The seeds of today’s success were sown decades ago, when Jeffrey Friedman was racing to figure out which gene mutation was making the mice in his laboratory eat until they became obese. In 1994, Friedman, a molecular geneticist at The Rockefeller University in New York City, discovered that the faulty gene encoded leptin, a hormone that is produced by fat tissue and induces a feeling of fullness. Giving leptin supplements to mice that lacked it reduced their hunger and body weight.

“That really revolutionised our thinking about the biological basis of obesity and appetite regulation,” Yanovski says.

An explosion of research into obesity’s underpinnings followed, alongside research into pharmacological treatments. But these early drugs led to only modest weight loss and serious side effects, especially on the heart.

Even before leptin’s discovery, researchers had been looking for hormones that regulate blood glucose levels, and had found one called GLP-1 (glucagon-like peptide 1). It seemed to have the opposite effect of type 2 diabetes – GLP-1 enhanced insulin production and reduced blood sugar – making it an appealing approach to treating obesity, says Jens Juul Holst, a medical physiologist at the University of Copenhagen, who discovered and characterised GLP-1.

In the 2000s, the US Food and Drug Administration (FDA) began approving drugs that mimicked GLP-1 as type 2 diabetes treatments. But scientists noticed that participants in clinical trials also lost weight, owing to GLP-1’s effect on receptors in the brain that govern appetite and those in the gut that slow digestion.

Over time, companies began to trial these diabetes medications for weight loss. By the mid-2010s, one such drug, liraglutide, was capable of eliciting a loss in body weight of about 8 per cent on average, 5 percentage points more than for people taking a placebo – clinically relevant, but not astonishing.

But in early 2021, scientists were wowed by a phase III clinical trial investigating a new drug of the same type: semaglutide. The molecule, a modified version of liraglutide, acts on the same pathways but remains intact and active in the body for longer, says DiMarchi. It might also have better access to brain regions that regulate appetite, he adds.

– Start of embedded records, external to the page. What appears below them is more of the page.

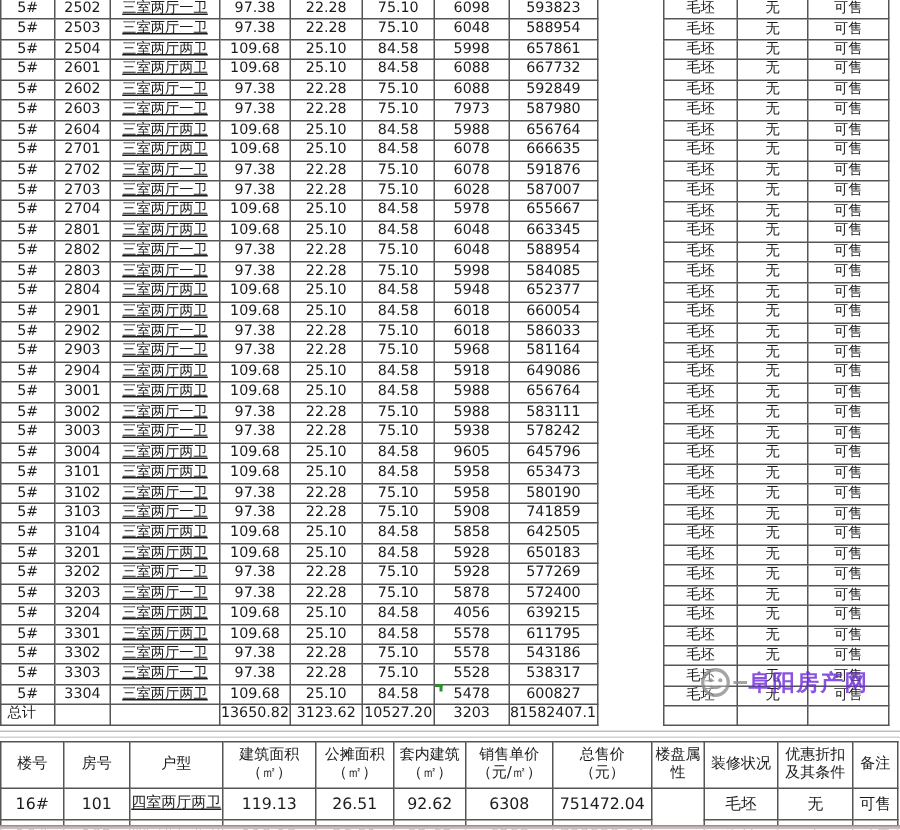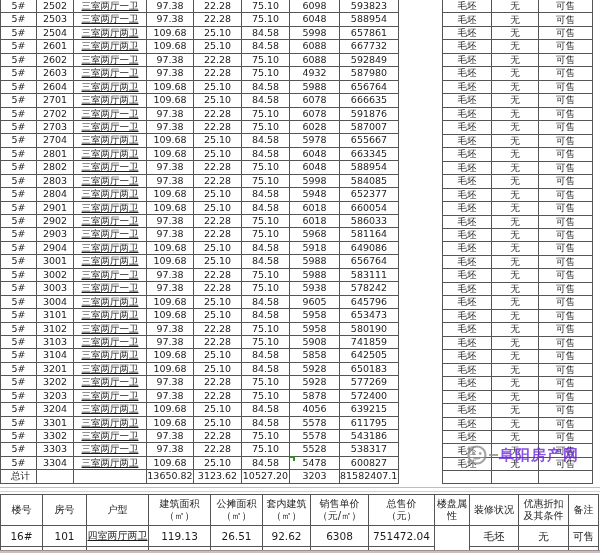--- a/index.html
+++ b/index.html
@@ -112,7 +112,7 @@
           <td>97.38</td>
           <td>22.28</td>
           <td>75.10</td>
-          <td>4932</td>
+          <td>7973</td>
           <td>587980</td>
         </tr>
         <tr>

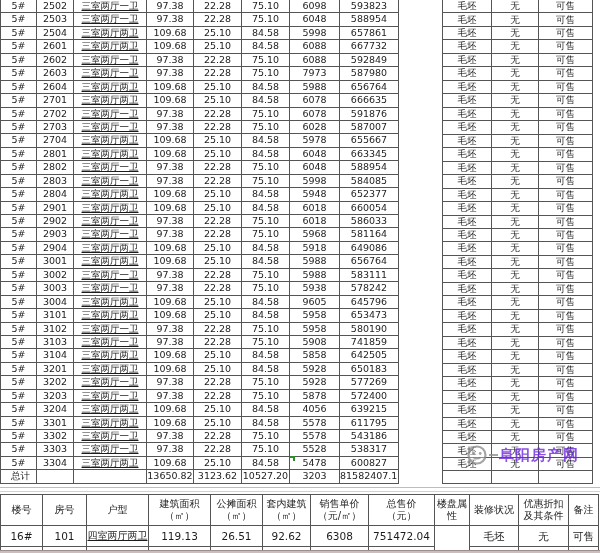--- a/index.html
+++ b/index.html
@@ -18,7 +18,7 @@
   .tbl-top-right { position:absolute; left:442px; top:-1px; width:150px; height:485px; }
   .tbl-top-left td, .tbl-top-right td { height:12.4px; line-height:12.4px; font-size:9.5px; }
   .c-type { text-decoration:underline; text-underline-offset:1px; font-size:9px; }
-  .c-total-label { text-align:center; padding-left:4px; }
+  .c-total-label { text-align:left; padding-left:4px; }
   
   .separator { position:absolute; left:0; top:487px; width:600px; height:5px;
     border-top:1px solid #bdbdbd; border-bottom:1px solid #d2d2d2; background:#fff; }

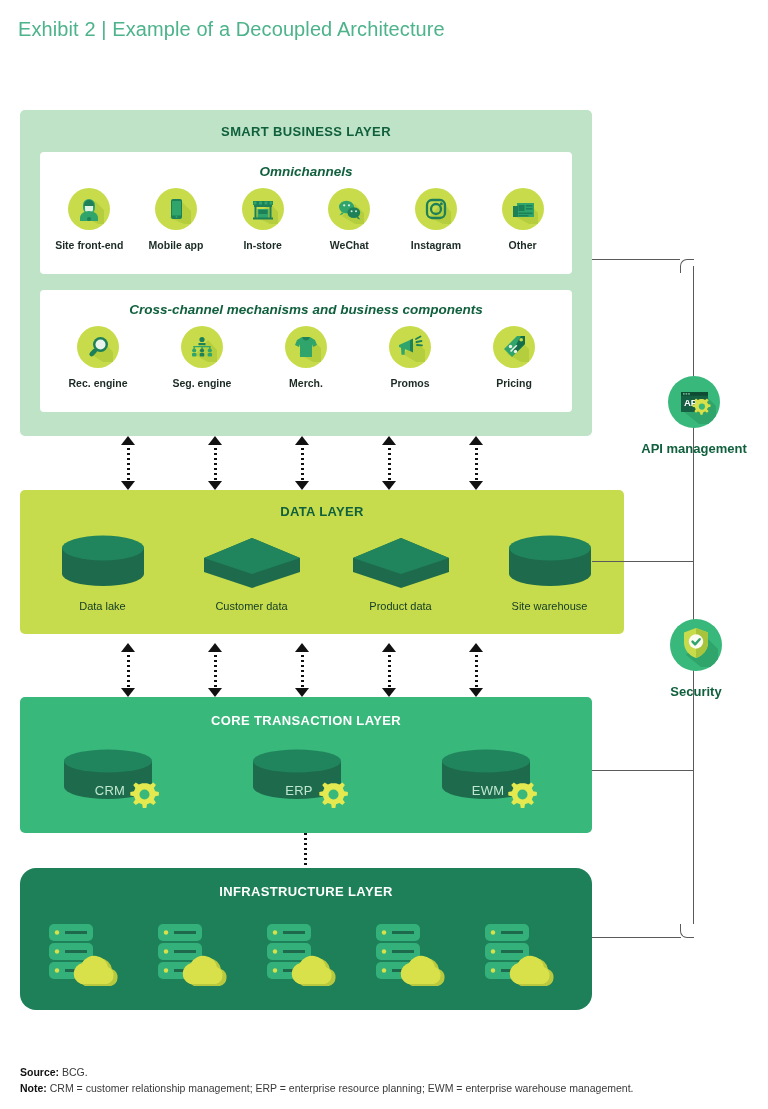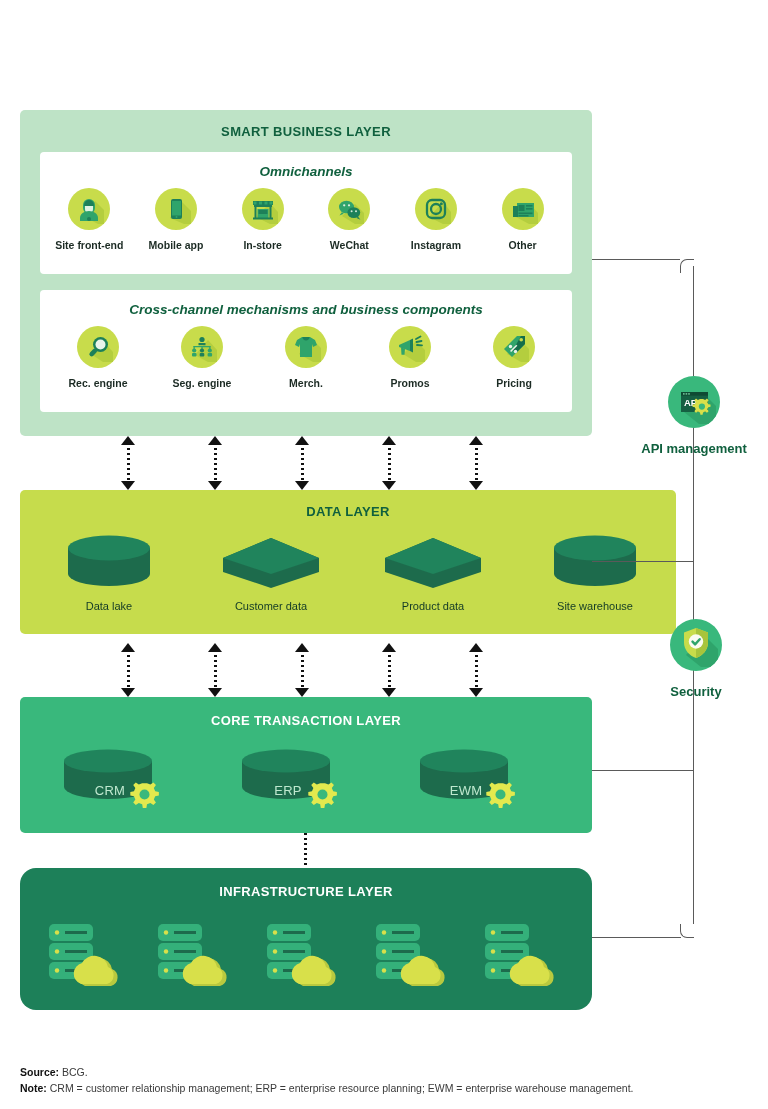--- a/index.html
+++ b/index.html
@@ -180,6 +180,7 @@
 
 <div class="page">
 
+  <div class="exhibit-title">Exhibit 2 | Example of a Decoupled Architecture</div>
 
   <div class="layer" id="smart-business-layer">
     <div class="layer-title">SMART BUSINESS LAYER</div>

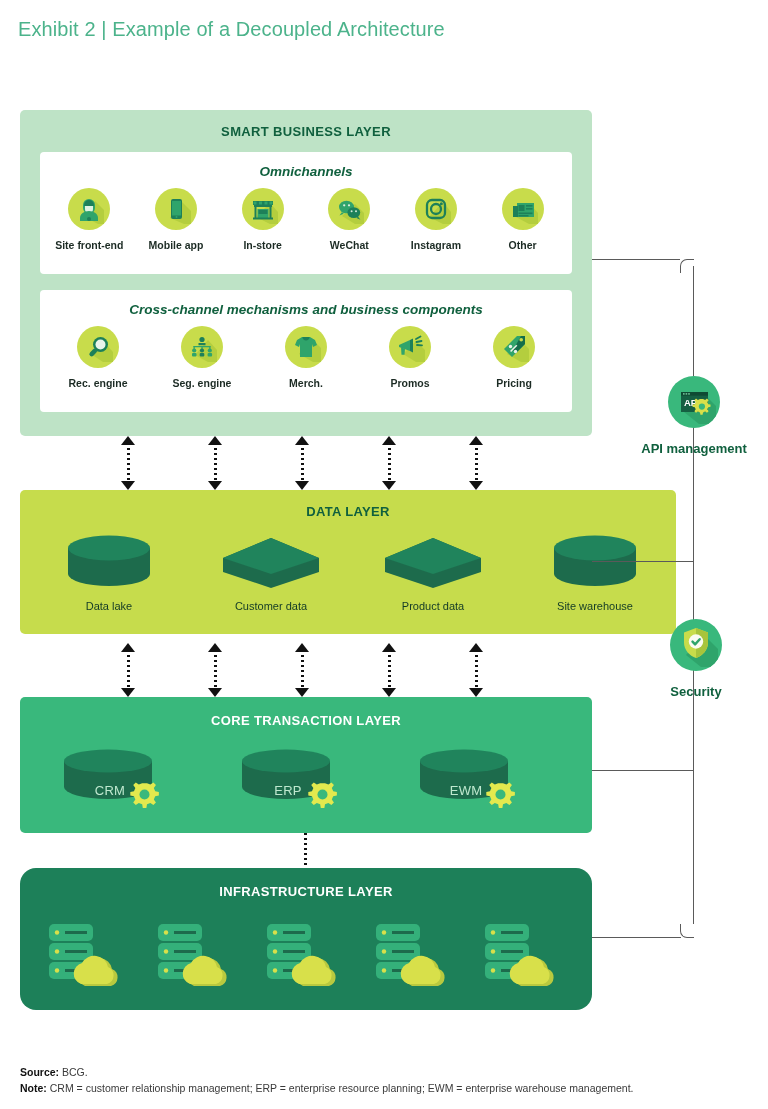--- a/index.html
+++ b/index.html
@@ -74,7 +74,7 @@
 
   
   #data-layer {
-    left: 20px; top: 490px; width: 656px; height: 144px;
+    left: 20px; top: 490px; width: 604px; height: 144px;
     background: #C6DC4C;
   }
   #data-layer .layer-title { top: 14px; color: #10603E; }

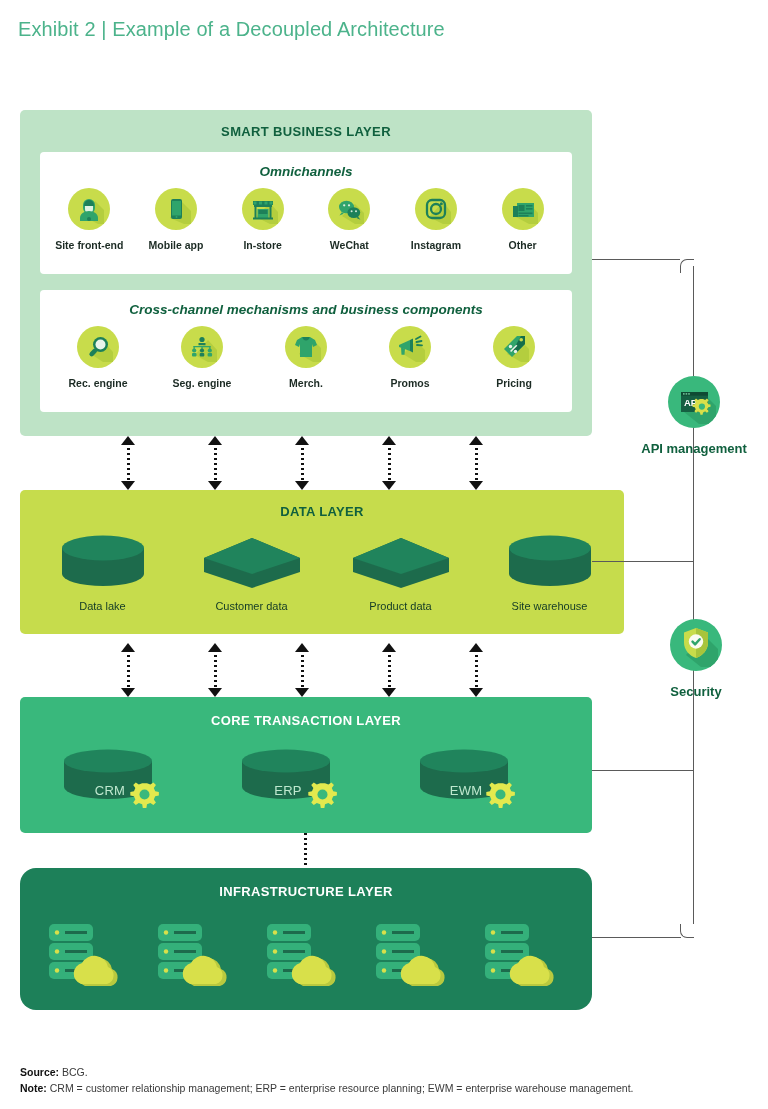--- a/index.html
+++ b/index.html
@@ -97,7 +97,7 @@
   }
   #core-transaction-layer .layer-title { top: 16px; color: #ffffff; }
   .db-row {
-    position: absolute; left: 40px; right: 56px; top: 52px;
+    position: absolute; left: 40px; right: 34px; top: 52px;
     display: flex; justify-content: space-between; align-items: flex-start;
   }
   .db-cell { position: relative; width: 120px; height: 66px; }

Those receiving weekly injections of semaglutide lost, on average, 14.9 per cent of their body weight after 16 months of treatment; those who received a placebo lost 2.4 per cent on average. In 2021, four years after approving it for diabetes, the FDA approved semaglutide for weight loss for adults with obesity.

Historically, it hasn’t been possible to safely decrease body weight by more than 10 per cent through pharmacological methods, says Timo Müller, a biologist and director of the Helmholtz Munich Institute for Diabetes and Obesity. But these newer treatments also improve cardiovascular health, he adds – the opposite of past iterations.